Task objective: Search the data for the string "redakteurs" and copy each line where it turns up.

Provided entries section start

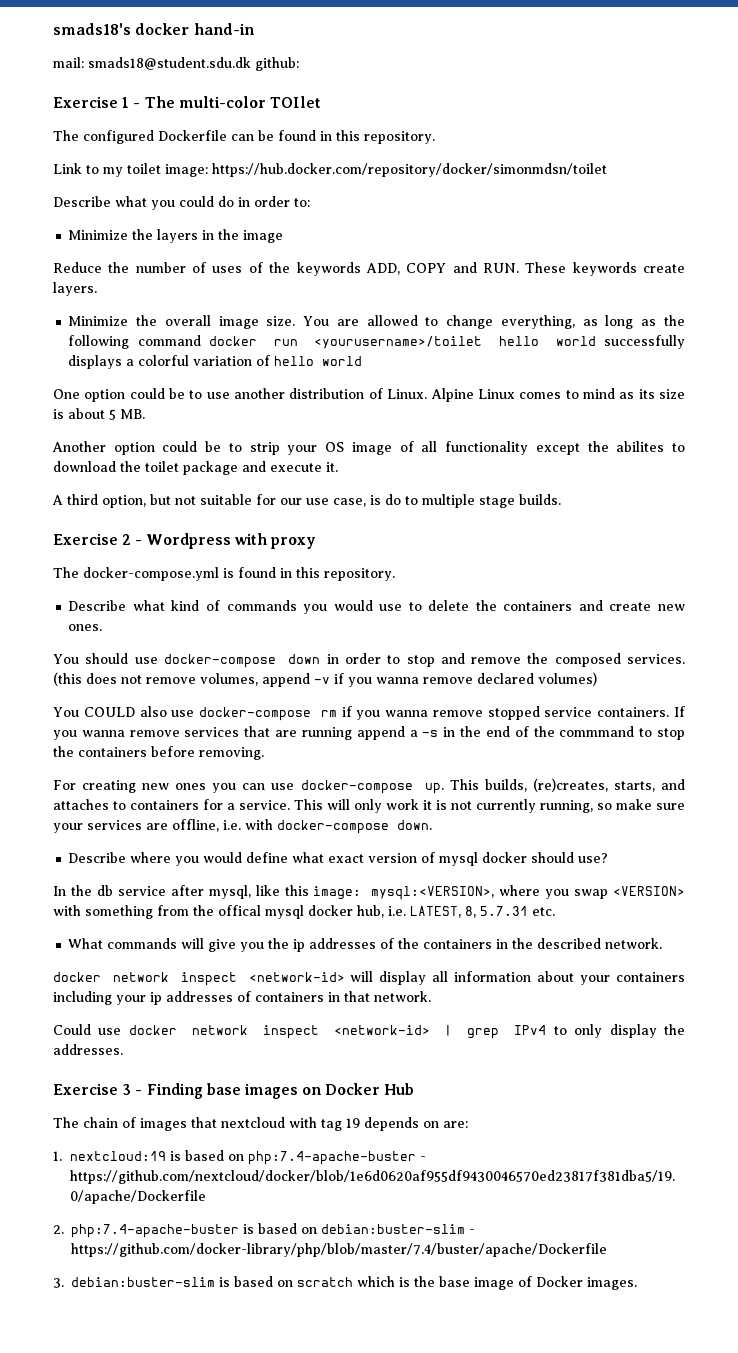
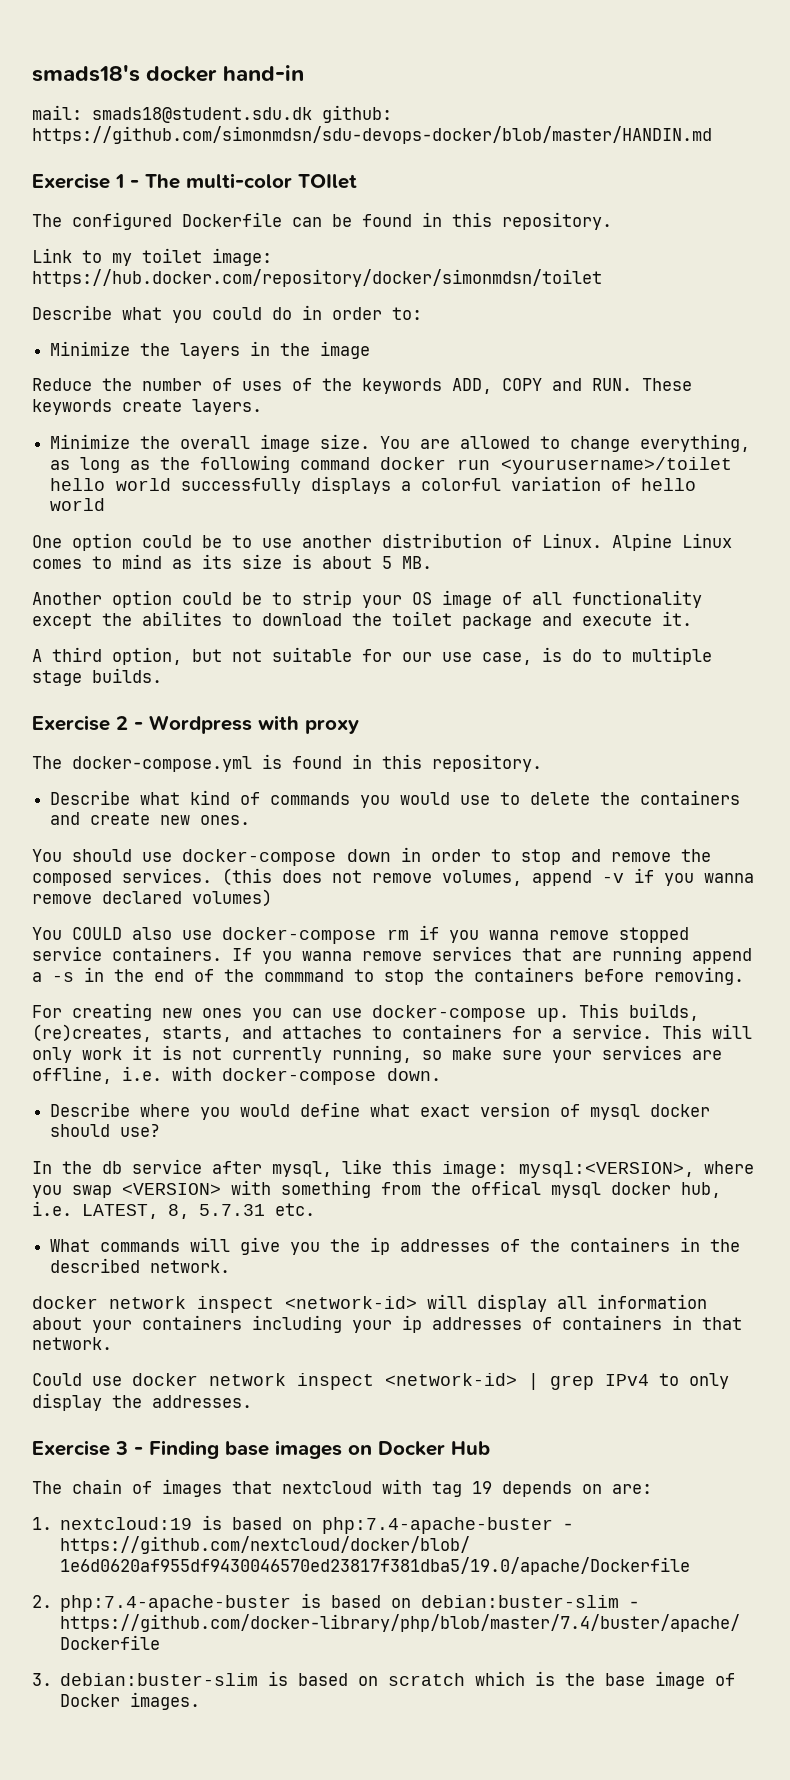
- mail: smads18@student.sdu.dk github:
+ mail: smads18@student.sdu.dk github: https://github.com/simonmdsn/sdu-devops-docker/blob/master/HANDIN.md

Provided entries section end
Provided entries section start

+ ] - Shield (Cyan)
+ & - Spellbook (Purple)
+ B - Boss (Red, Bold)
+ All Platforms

Provided entries section end
Provided entries section start

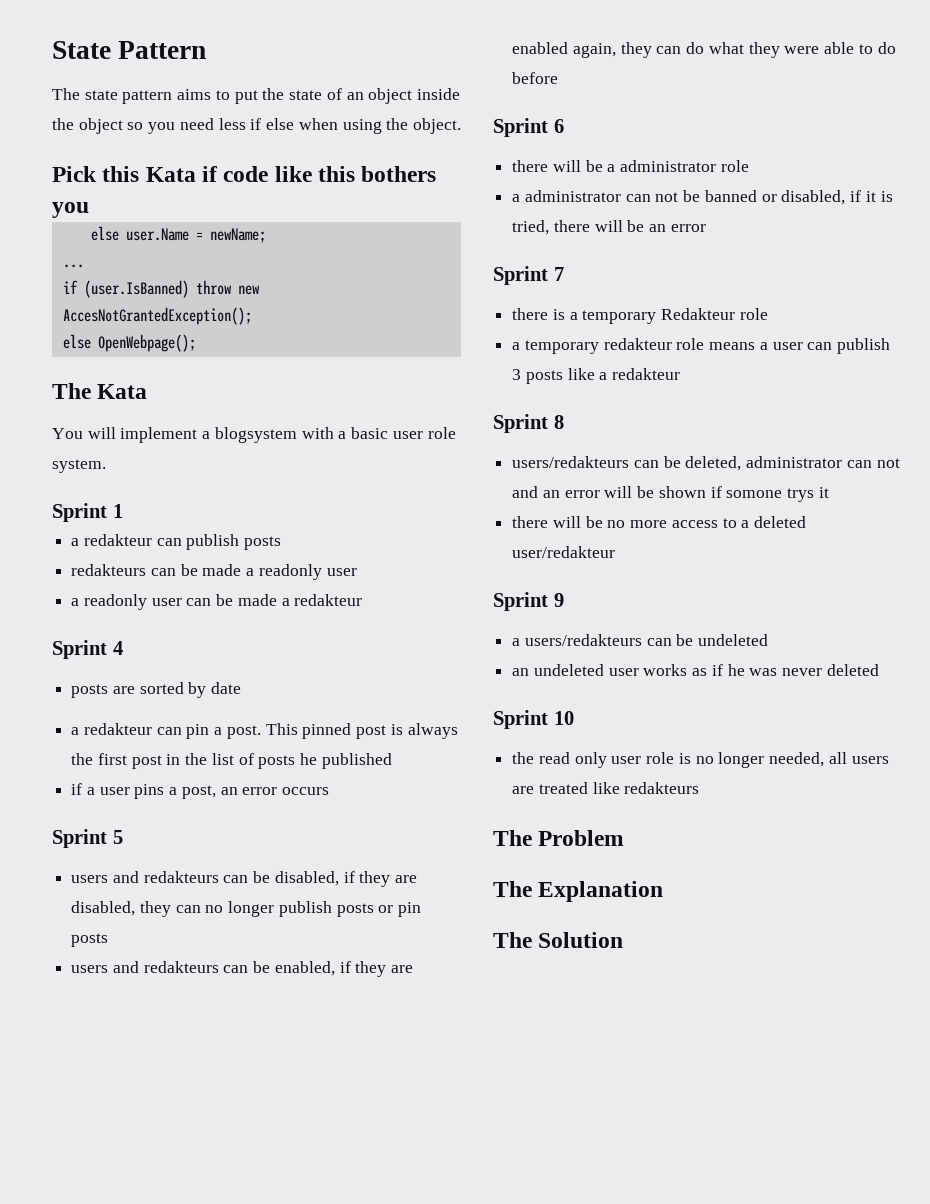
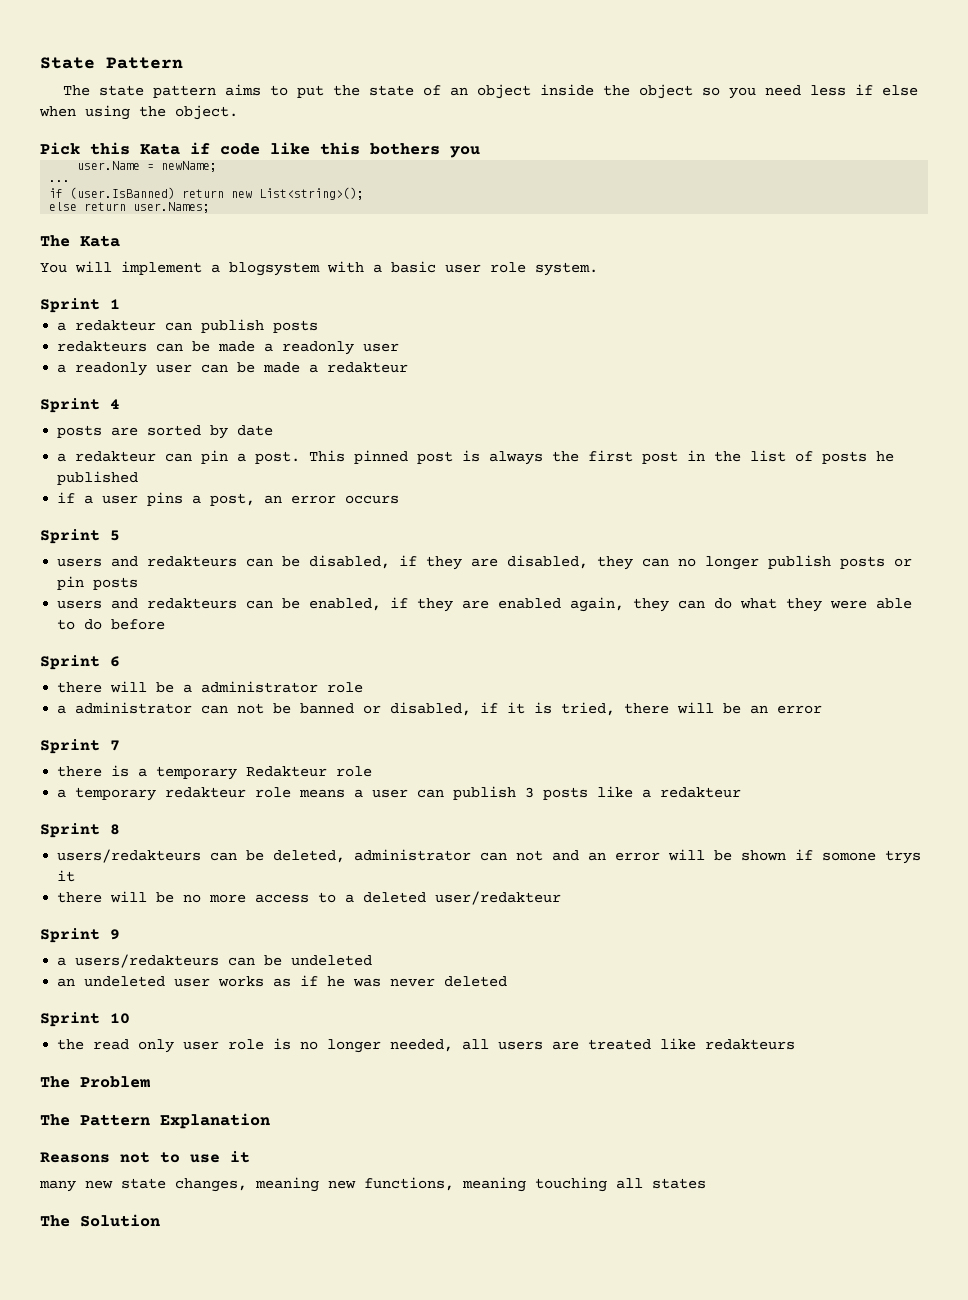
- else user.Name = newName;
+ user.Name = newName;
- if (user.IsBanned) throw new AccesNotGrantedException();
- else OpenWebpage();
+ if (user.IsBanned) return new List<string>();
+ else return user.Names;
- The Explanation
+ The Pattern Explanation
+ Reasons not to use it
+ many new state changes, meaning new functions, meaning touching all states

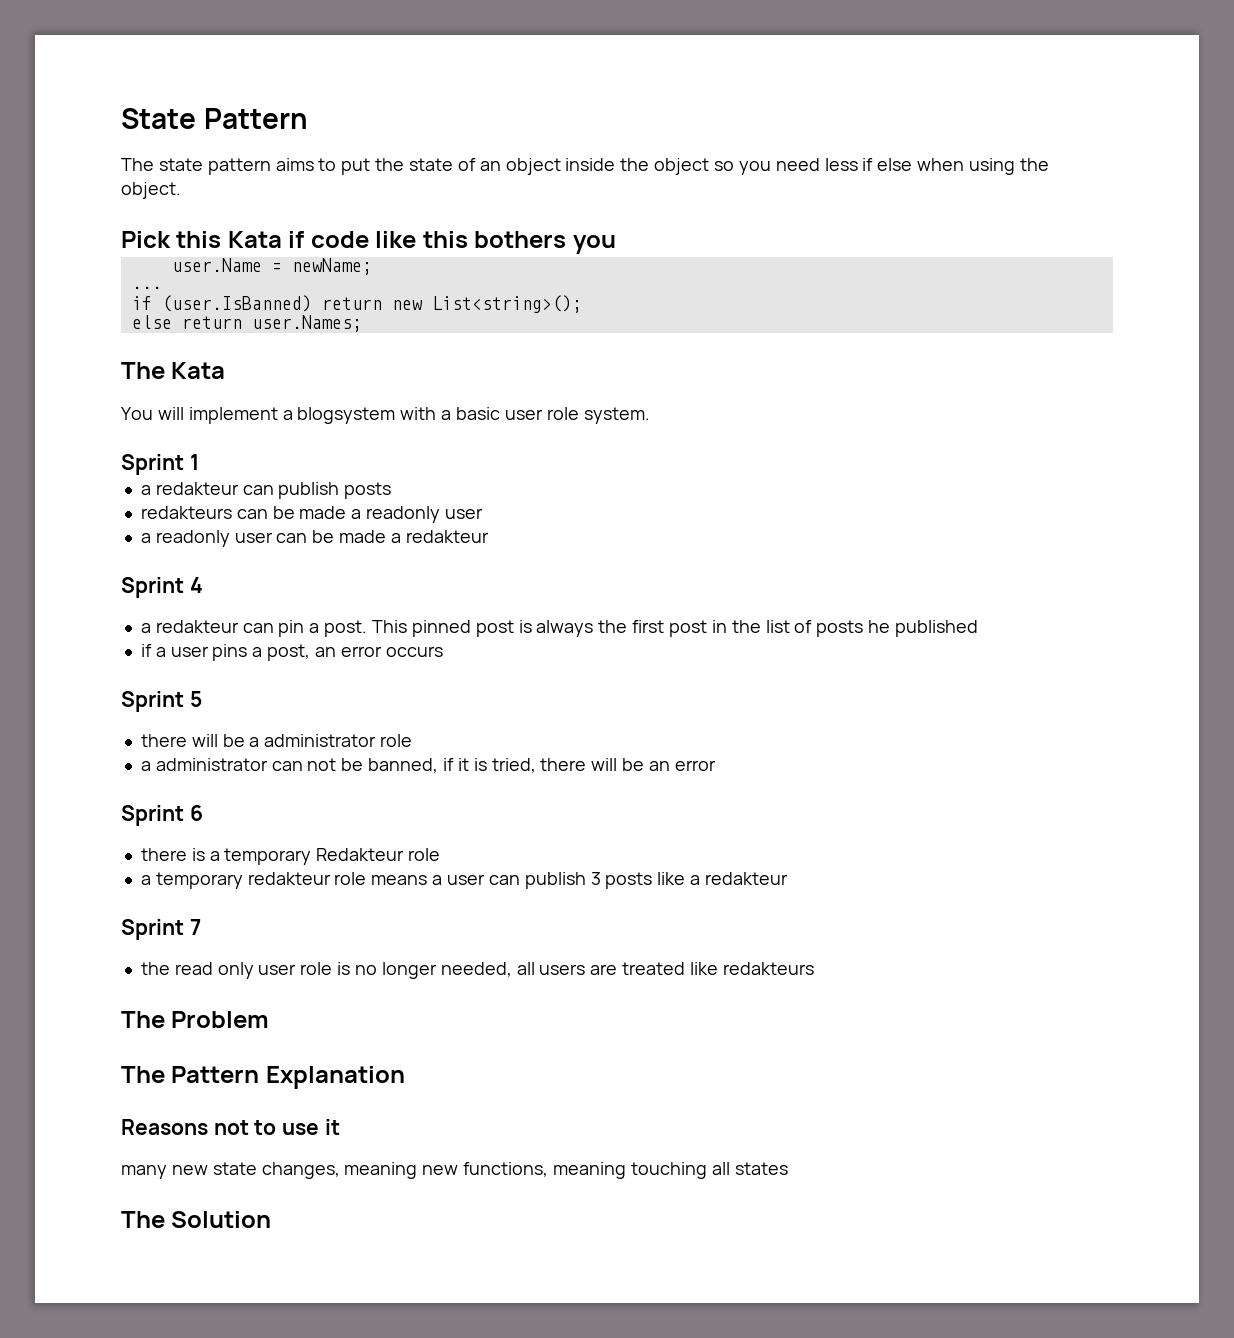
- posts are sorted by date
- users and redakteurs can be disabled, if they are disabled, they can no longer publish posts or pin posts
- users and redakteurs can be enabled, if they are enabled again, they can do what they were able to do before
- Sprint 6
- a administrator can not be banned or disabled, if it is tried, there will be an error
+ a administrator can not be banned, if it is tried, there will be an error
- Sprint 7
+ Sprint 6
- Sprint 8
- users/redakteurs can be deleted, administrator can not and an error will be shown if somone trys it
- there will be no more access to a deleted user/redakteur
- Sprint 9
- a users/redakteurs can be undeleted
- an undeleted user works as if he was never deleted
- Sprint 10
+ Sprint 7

Provided entries section end

Result:
- users and redakteurs can be disabled, if they are disabled, they can no longer publish posts or pin posts
- users and redakteurs can be enabled, if they are enabled again, they can do what they were able to do before
- users/redakteurs can be deleted, administrator can not and an error will be shown if somone trys it
- a users/redakteurs can be undeleted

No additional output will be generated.